A lot of progress has been made throughout the 4 weeks that this update will cover but I will try to make it into a concise and example-centric blog post.
The 4 weeks were spent on building my modular neural network as I planned to do before. It did take a bit longer than expected, in part because of a lot of other schedules and some because of a lot of debugging had to have happened to make the process work. However, the standard structure that I created beforehand made the creation process a lot easier to handle and my pre-existing code for calculations were a reference I could come back to when I was stuck.
For the first week (March 18) I mostly worked on creating the setup phase of the neural network. This is where the “structure” of the network would be determined, and it will create a new set of parameters for each of the layers in the network. It wasn’t too hard of a job since it mostly followed the planning I had done before starting, but a few bugs did come through.
For example, this one happened because I made the setup to calculate the dimensions of the network in each layer. However, I did not consider that the fully connected layer could not simply take in a 3d-input. So, I realized I needed to restrict the structure of the network so that there has to be a flattening layer between convolution and fully connected layers.
Other than that, most of the writing and debugging was done in 3~4-ish hours or so. I also wrote the code to save the network and ask the user for the specifics of each layer. However, China Cup made it hard to make much more significant progress other than a bit of work on the forward passing.
On the second week, the passing of the network was written. The easier ones were written first such as fully connected, squish, and output layers. Then the convolution and pooling layers were written.
One thing that I tried to work more into my code in this project was naming my variables before the actual code. It was especially a problem in my fully connected network where random references to an element in an array made it harder to read and harder to debug. So I laid out the variables and output arrays first before I started to calculate the values.

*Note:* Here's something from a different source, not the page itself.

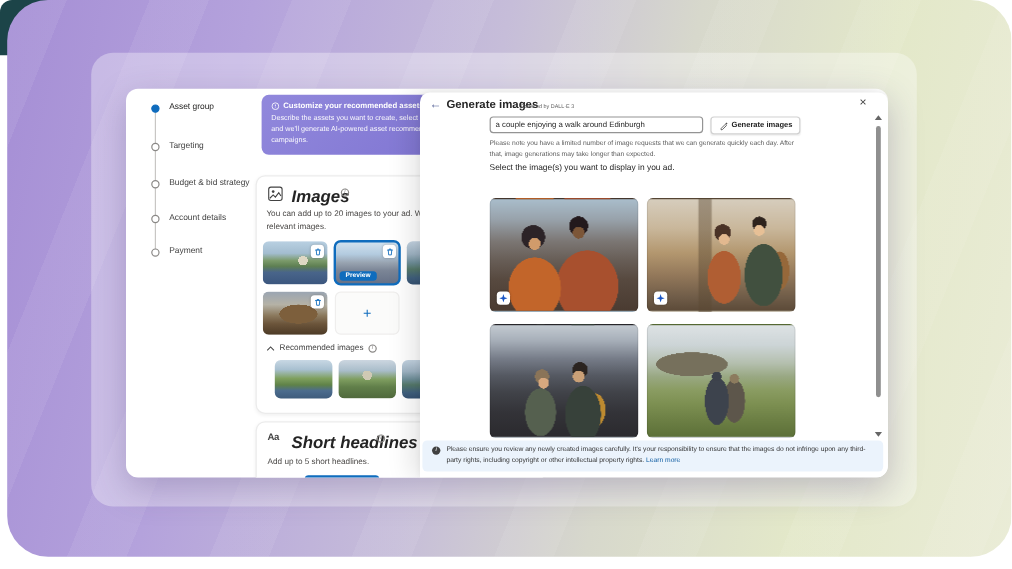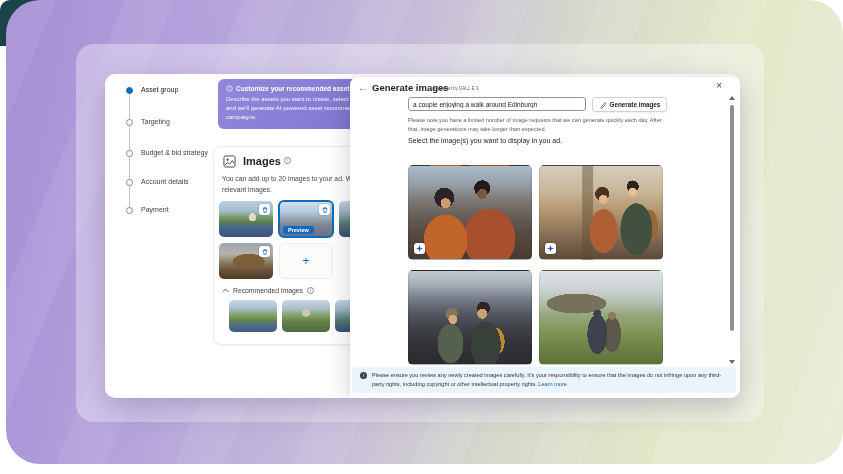"Images" .card-title { font-size: 11px -> 14px; font-style: none -> italic }
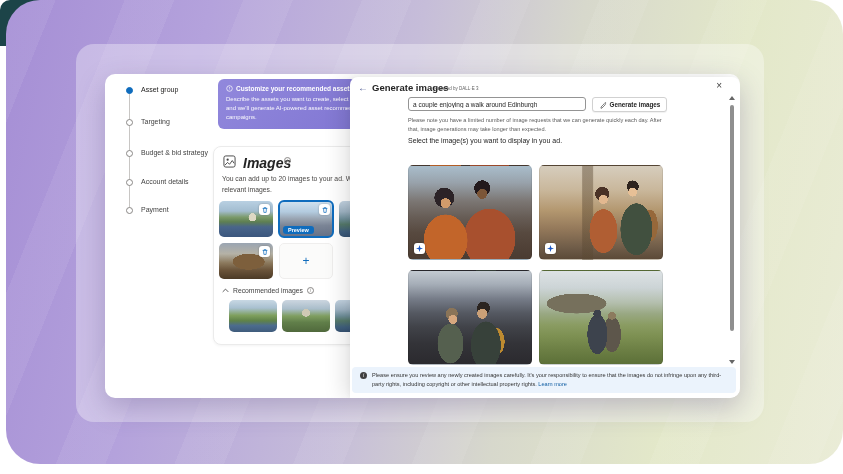"Aa" div.card { html: none -> <div> <div>Aa</div> <div>Short headlines</div> <div>i</div> <div>Add up to 5 short headlines.</div> <div></div> </div> }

I also had a problem in slicing arrays using Numpy. Most resources used systems such as arr[3:5][3:5] to use a slice of a 2d array but it took a good half an hour of reading through documents and searching for tutorials to find out it is actually formatted like arr[3:5, 3:5] which looks less confusing on paper but makes absolutely no sense and is much more confusing with variables.
Anyway, after that was over with, I went through each function to check if they were correct and did some trial runs with pre-formatted parameters. All of this took significantly longer 6~7 hours of total work but was an interesting challenge. The concept of using functions as building blocks of other functions used as building blocks for a program also pressured me to try to make my code more efficient. I tried small things such as pre-calculating values that are used multiple times and using functions to save on memory.
On the third and fourth week, the focus was more on the back-propagating and learning parts of the network. This phase was over the break so I was able to invest a lot of time into this part, which was really needed.
While coding for backpropagation, I realized there were a few data points missing from my forward passing stage and fixed a couple of bugs and then tried to run the network with the learning. I realized that the network wasn’t getting much better than random chance and in fact, it was returning the same value each time, so it was converging onto one output.
As seen in the time lapse, I had problems with array shapes, slicing, and array multiplication and addition. So I looked back at the code, tried stuff out, used my testing file to test how features work. And that was just the errors, the learning part still had problems. After hours of staring at the code (which I didn’t timelapse because it is literally just scrolling through the code), I found some mistakes like not dividing the changes by the batch number, inconsistencies in the forward pass and backward pass, etc.
Now I am pretty sure the network is working correctly (hopefully) and ready to move on. I am still considering what to do first, either make a small app so that someone could come and write a number on a screen and it would detect the number or start immediately on the neural network “tutorial”. I think since I have a limited amount of time I will just start the tutorial so that I can schedule myself to at least finish more than 80% of it by the end.
The main challenge to me in this explanation program is who I want my audience to be and what I want them to have learned by the end of the program. I definitely want the audience to be pretty wide and want it to be accessible by most people but I don’t want to limit myself to stating everything everyone else has already said. I also want the audience to get insight and develop more inquiries by the end of the process. So, I’m trying my best to come up with various ideas and goals that I want for this project. I have talked with Mr. Beatty and he gave me some insight on possible approaches to explaining some of the topics, where I could focus on and some packages I could use. I will try my best to continue my thought process and document it for my blogs and myself.